## WORK TO BE COMPLETED
Using the listing below, copy exactly each line from the one that has "Princess Marcella Borghese" through the one that has "Kosilica benzinska PRAKTIK GARDEN PG65482: 2"; omit the pictures.

===== DATASET RECORDS

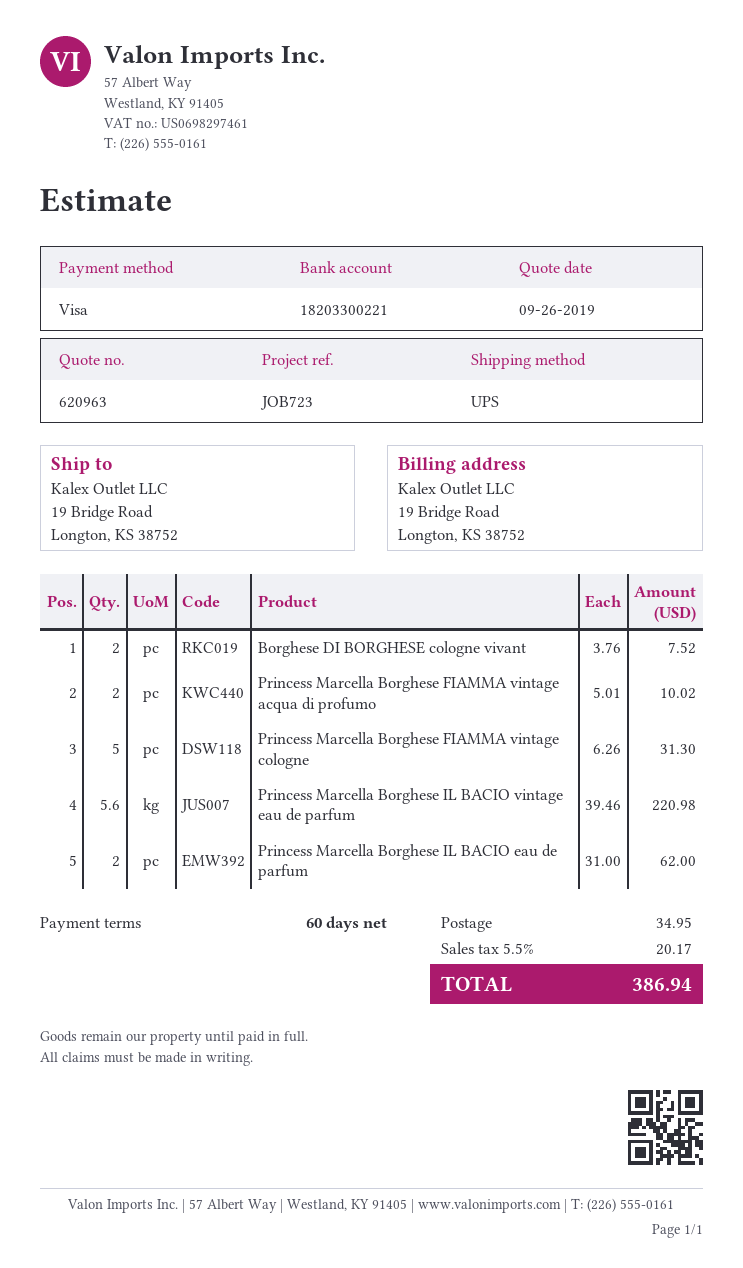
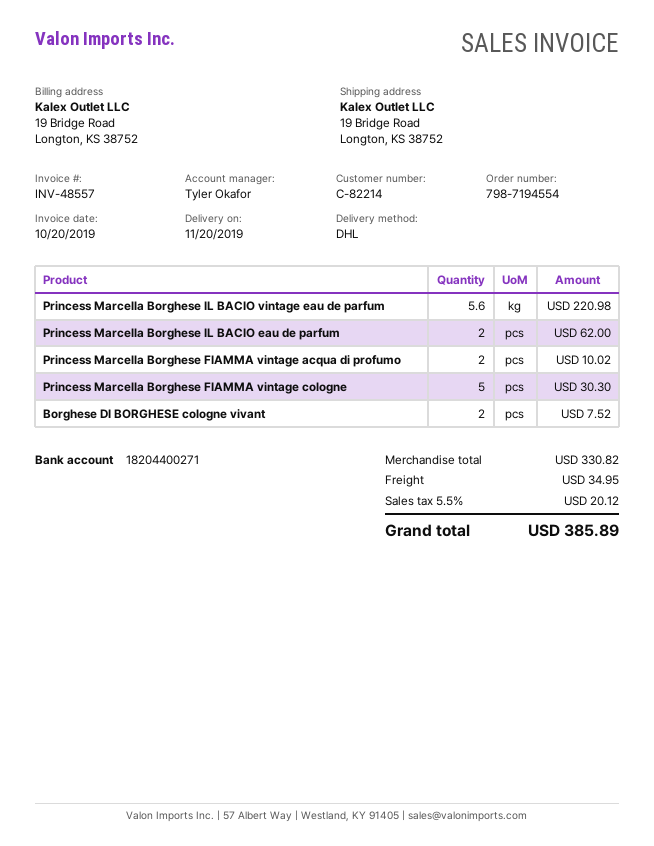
bank account: 18203300221 -> 18204400271
shipping method: UPS -> DHL
Princess Marcella Borghese FIAMMA vintage cologne: 5 for 31.30 -> 5 for 30.30
tax: 5.5% = 20.17 -> 5.5% = 20.12
total: 386.94 -> 385.89

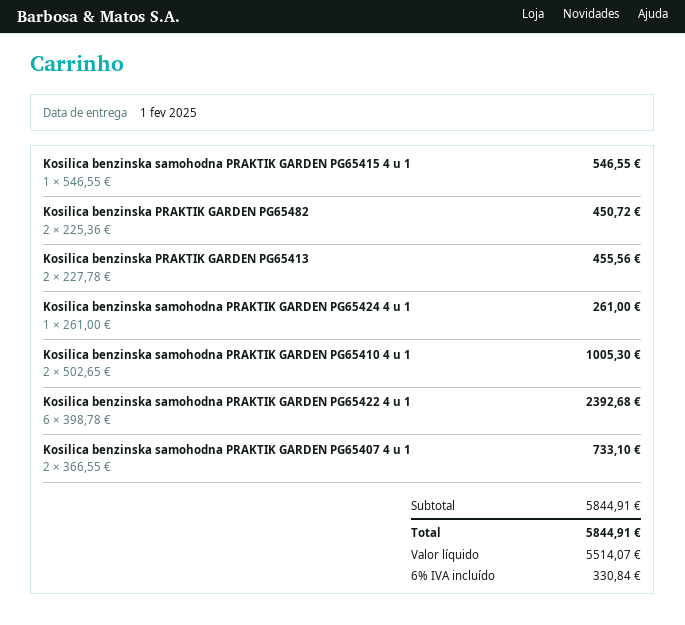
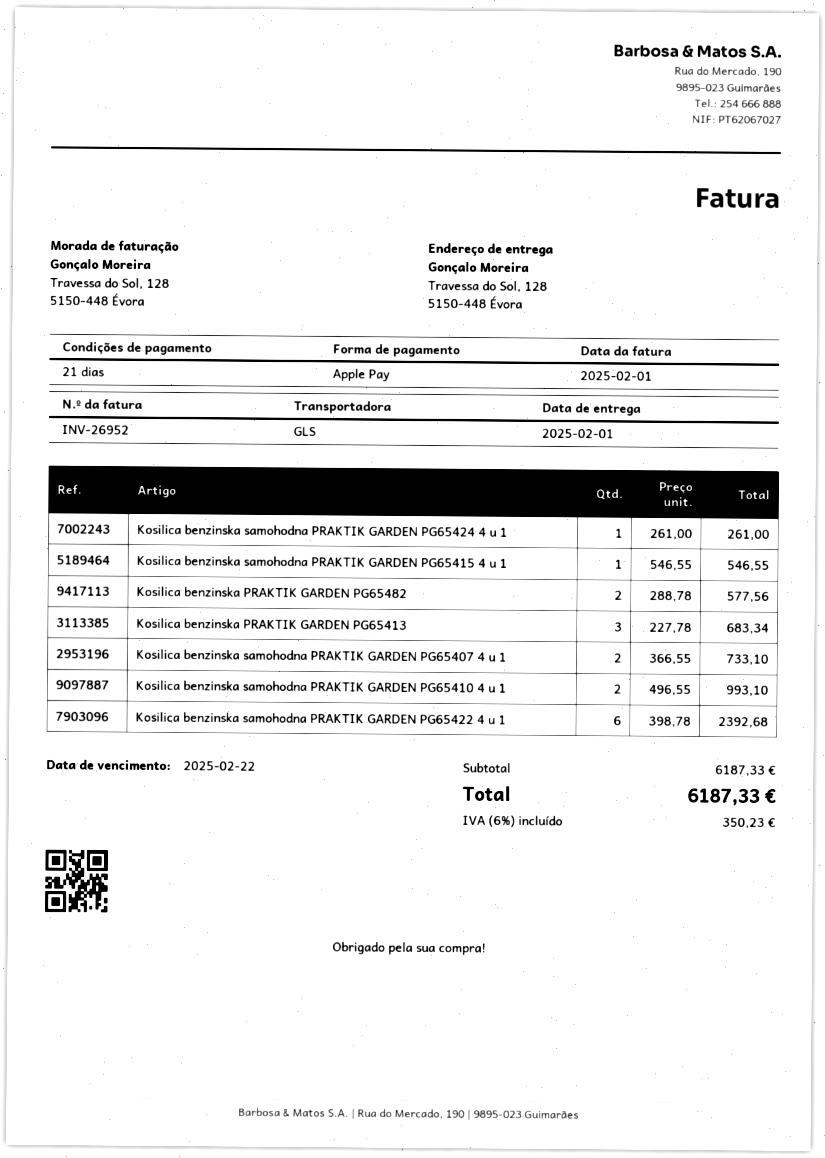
Kosilica benzinska PRAKTIK GARDEN PG65482: 2 x 225.36 = 450.72 -> 2 x 288.78 = 577.56
Kosilica benzinska PRAKTIK GARDEN PG65413: 2 x 227.78 = 455.56 -> 3 x 227.78 = 683.34
Kosilica benzinska samohodna PRAKTIK GARDEN PG65410 4 u 1: 2 x 502.65 = 1005.30 -> 2 x 496.55 = 993.10
subtotal: 5844.91 -> 6187.33
tax: 6% = 330.84 -> 6% = 350.23
total: 5844.91 -> 6187.33

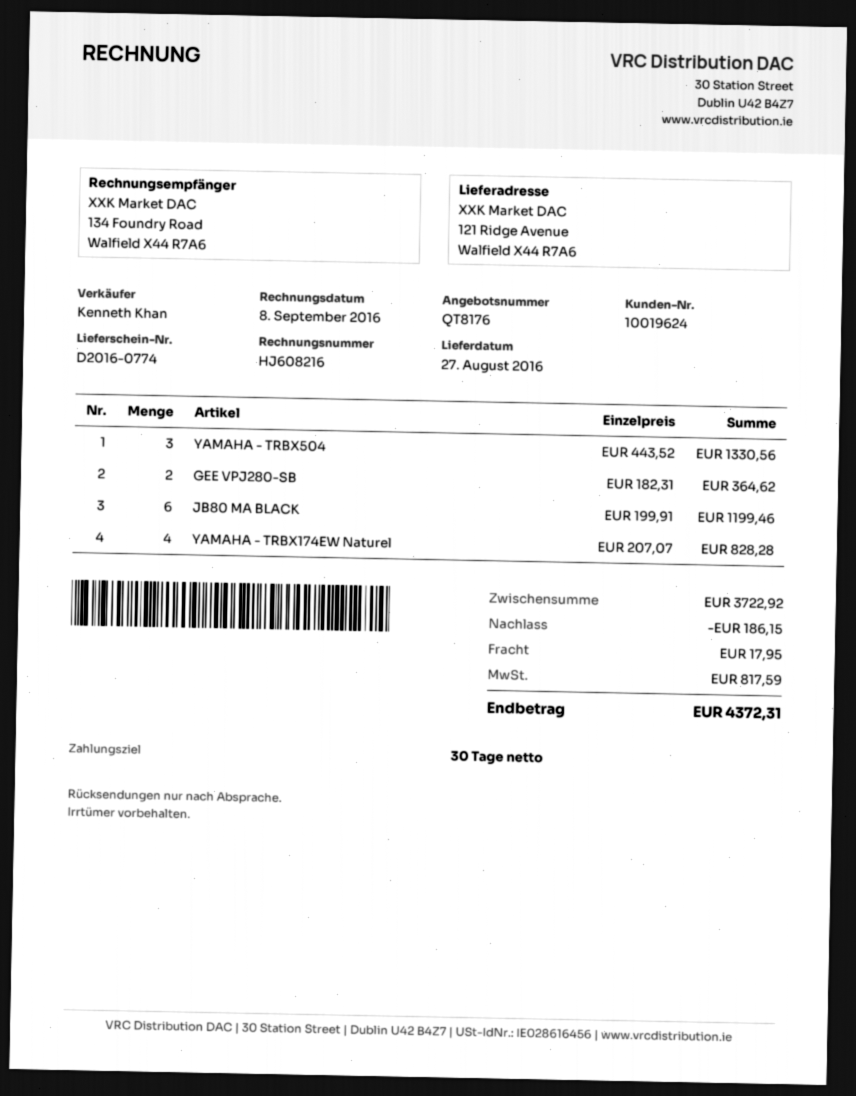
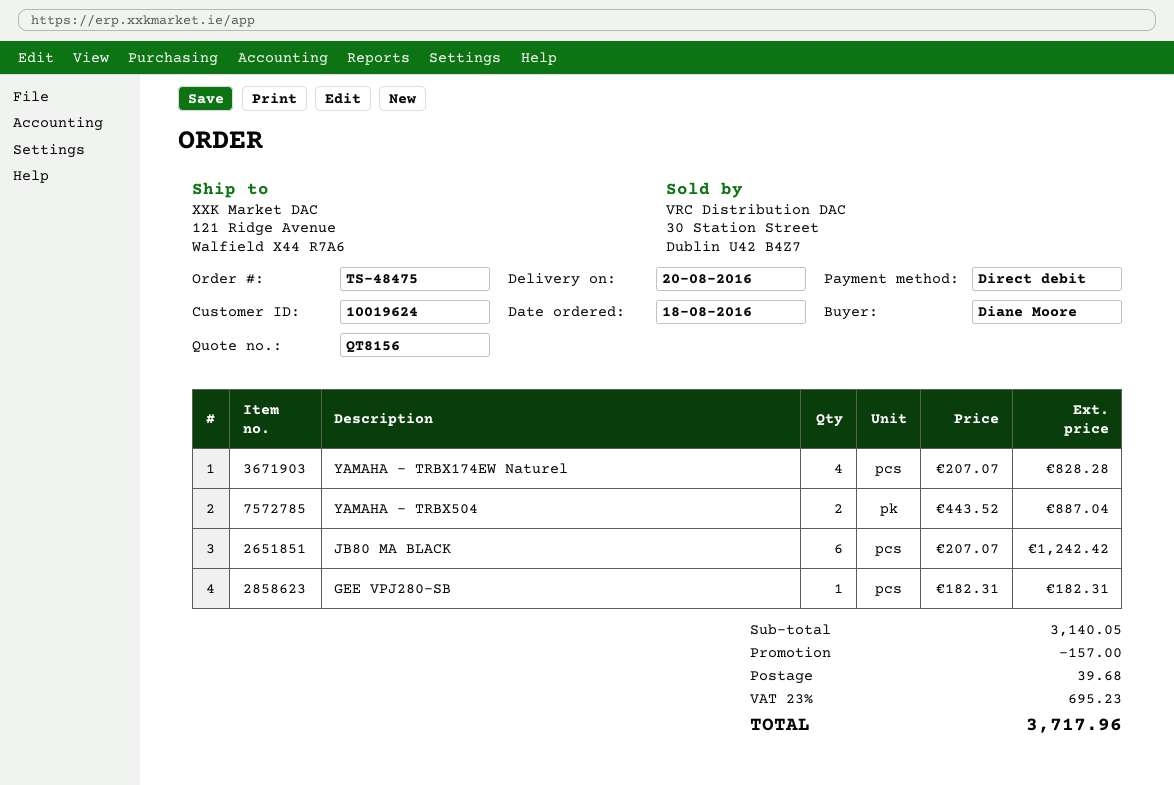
quote number: QT8176 -> QT8156
delivery date: 2016-08-27 -> 2016-08-20
YAMAHA - TRBX504: 3 x 443.52 = 1330.56 -> 2 x 443.52 = 887.04
GEE VPJ280-SB: 2 x 182.31 = 364.62 -> 1 x 182.31 = 182.31
JB80 MA BLACK: 6 x 199.91 = 1199.46 -> 6 x 207.07 = 1242.42
subtotal: 3722.92 -> 3140.05
discount: 186.15 -> 157.00
shipping: 17.95 -> 39.68
tax: 817.59 -> 695.23
total: 4372.31 -> 3717.96

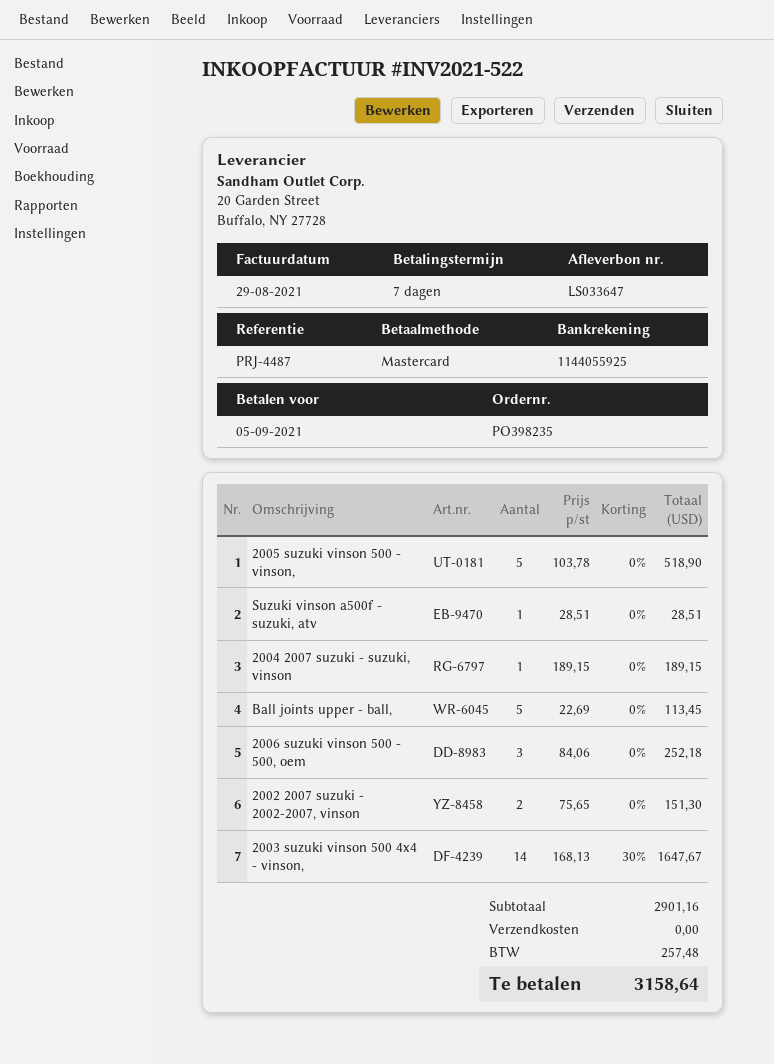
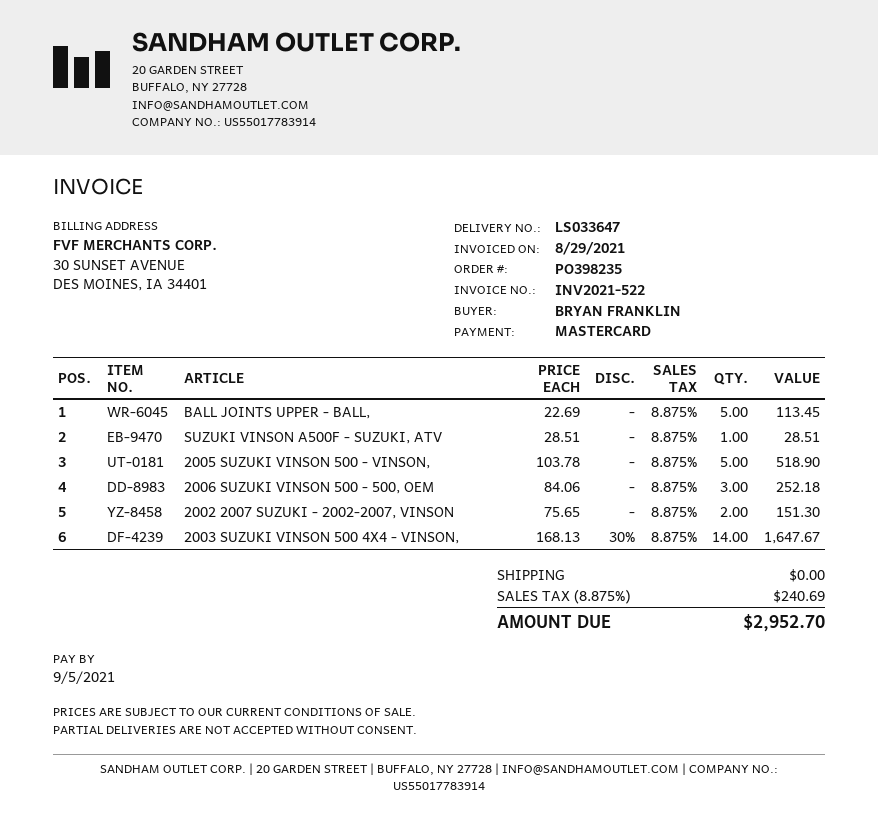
2004 2007 suzuki - suzuki, vinson: 1 x 189.15 = 189.15 -> none
tax: 257.48 -> 240.69
total: 3158.64 -> 2952.70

==========

## EXPECTED ANSWER
Princess Marcella Borghese FIAMMA vintage cologne: 5 for 31.30 -> 5 for 30.30
tax: 5.5% = 20.17 -> 5.5% = 20.12
total: 386.94 -> 385.89

Kosilica benzinska PRAKTIK GARDEN PG65482: 2 x 225.36 = 450.72 -> 2 x 288.78 = 577.56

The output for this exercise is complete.